Similarly, the justices added, the possibility that the defense purposely excluded whites from the jury also did not justify the prosecution’s exclusion of blacks. Thursday’s ruling, involving a black defendant and a white victim, reaffirmed the court’s 9-year-old decision forbidding the systematic dismissal of prospective jurors because of their race.

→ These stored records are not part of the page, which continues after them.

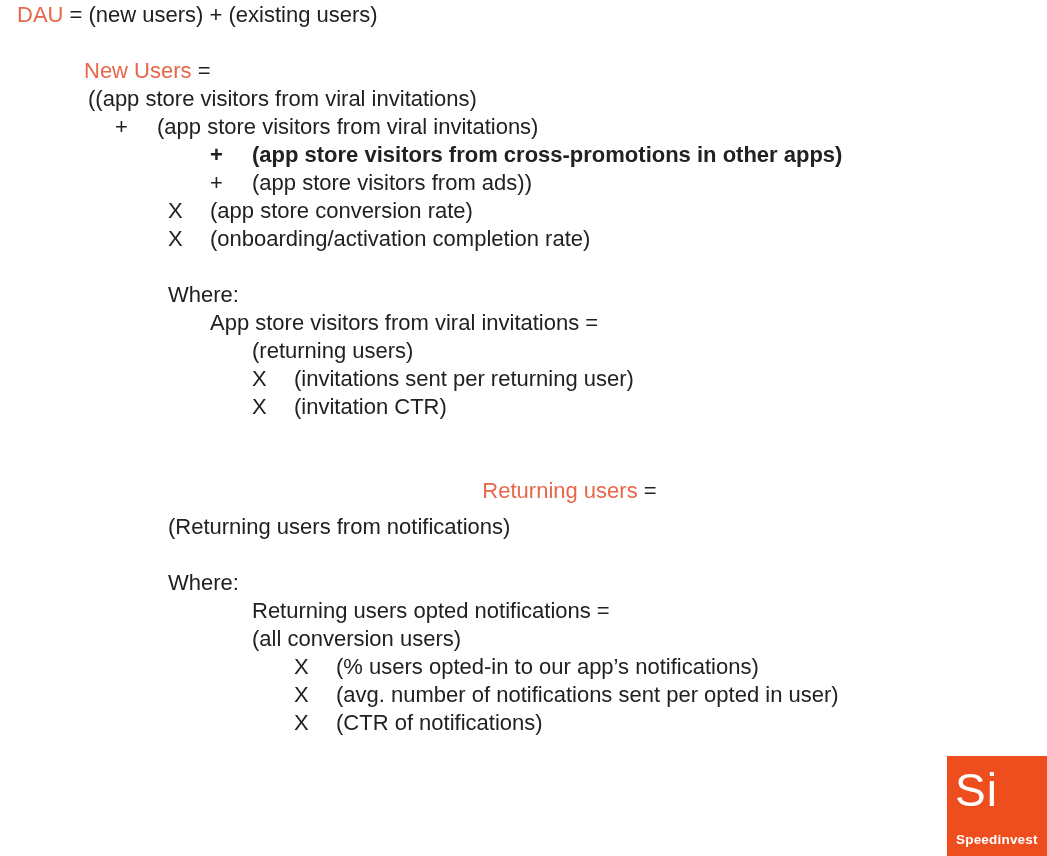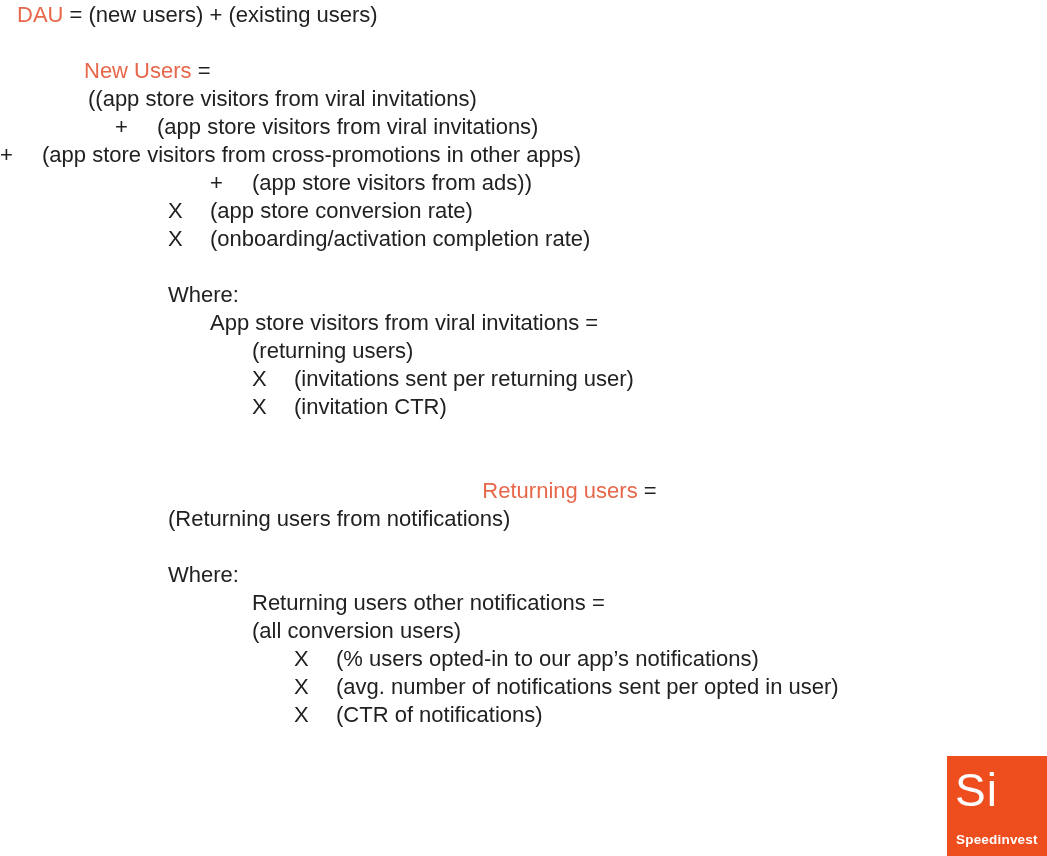"+ (app store visitors from cross-promotions" div.line { font-weight: none -> bold; padding-left: none -> 210px }
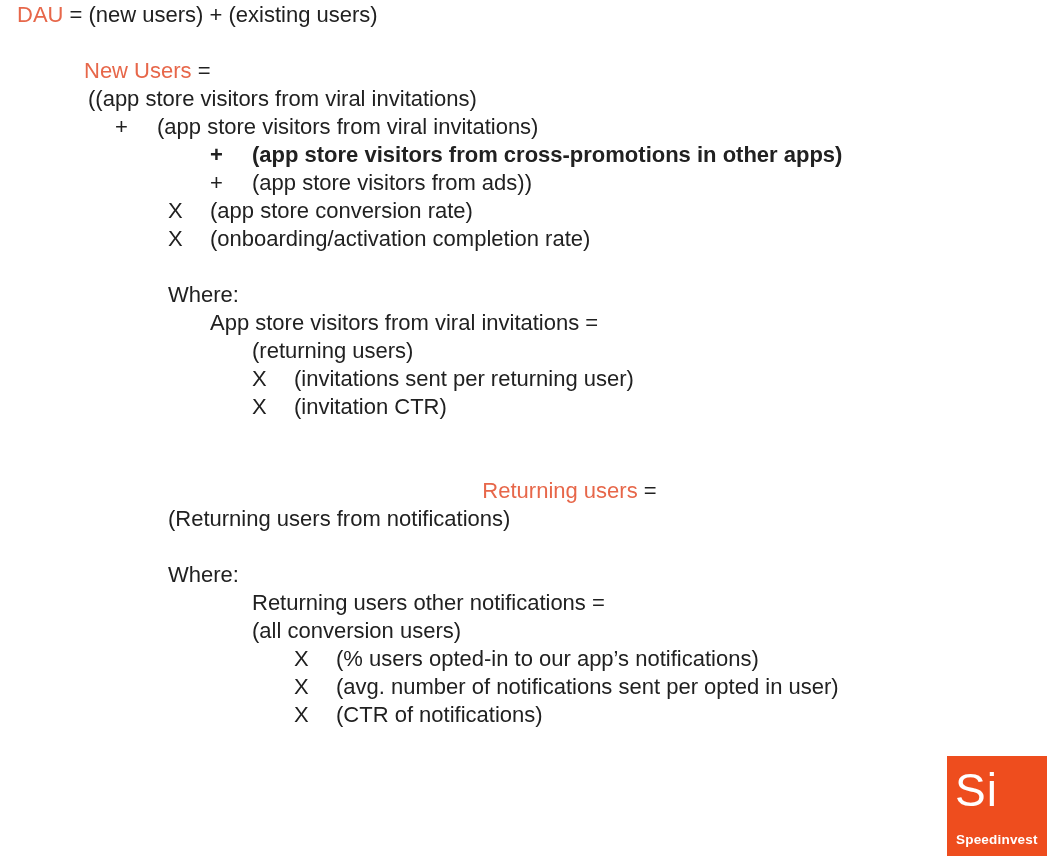"(Returning users from notifications)" div.line { margin-top: none -> 8px }
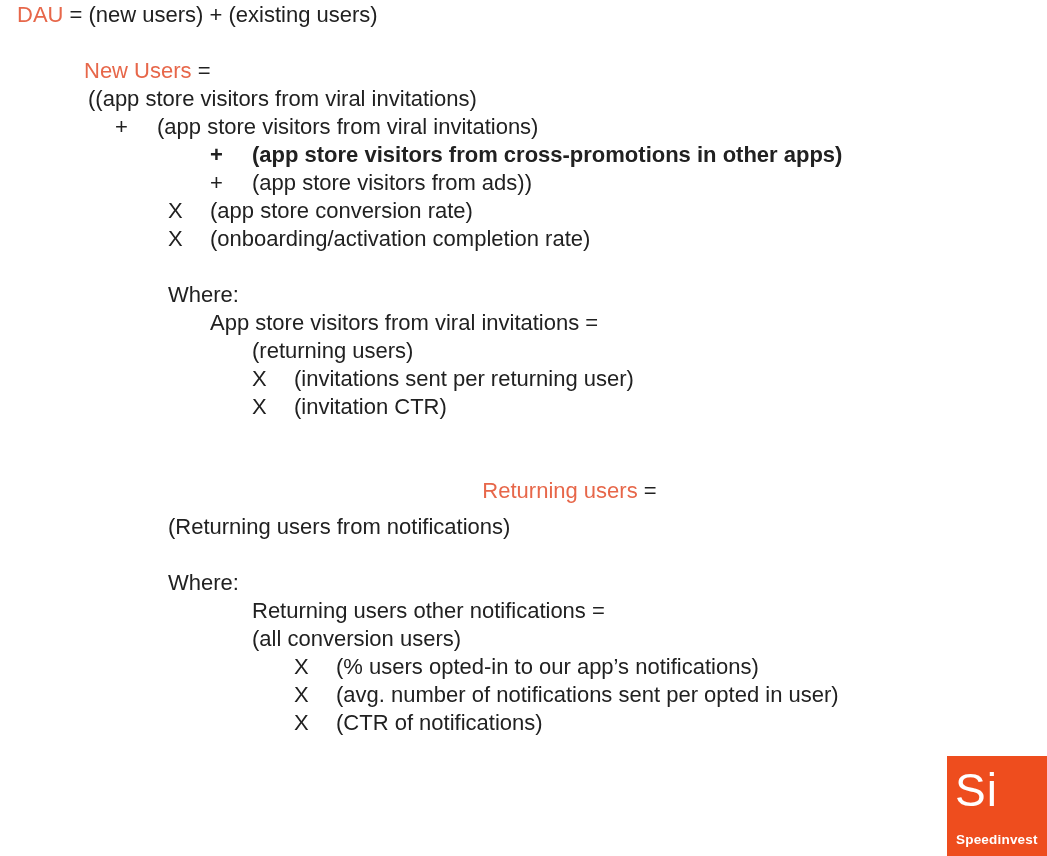"Returning users other notifications =" span.txt { text: other -> opted }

Such group-wide bias, the court said in its 1978 trail-blazing ruling, violates the defendant’s right to an impartial jury drawn from a cross-section of the community. When there is a preliminary indication of bias, a trial judge must hold an inquiry to make sure there are legitimate, non-racial reasons for exclusion of the jurors.

Protecting Against Bias

In a Kentucky case it decided in 1986, the U.S. Supreme Court adopted similar protections against discrimination.

The decision Thursday marked the third time in seven capital cases that the new and more conservative state court has overturned a death sentence since three appointees of Gov. George Deukmejian replaced former Chief Justice Rose Elizabeth Bird and two other justices defeated in the Nov. 4, 1986, election.

An attorney for Snow, Ellen Bailer Fondilier of Carmel, said she was “very satisfied” with the ruling. “The right to fair jury selection is a very important one,” she said. “The error in this trial was pretty clear and the court’s ruling today was correct.”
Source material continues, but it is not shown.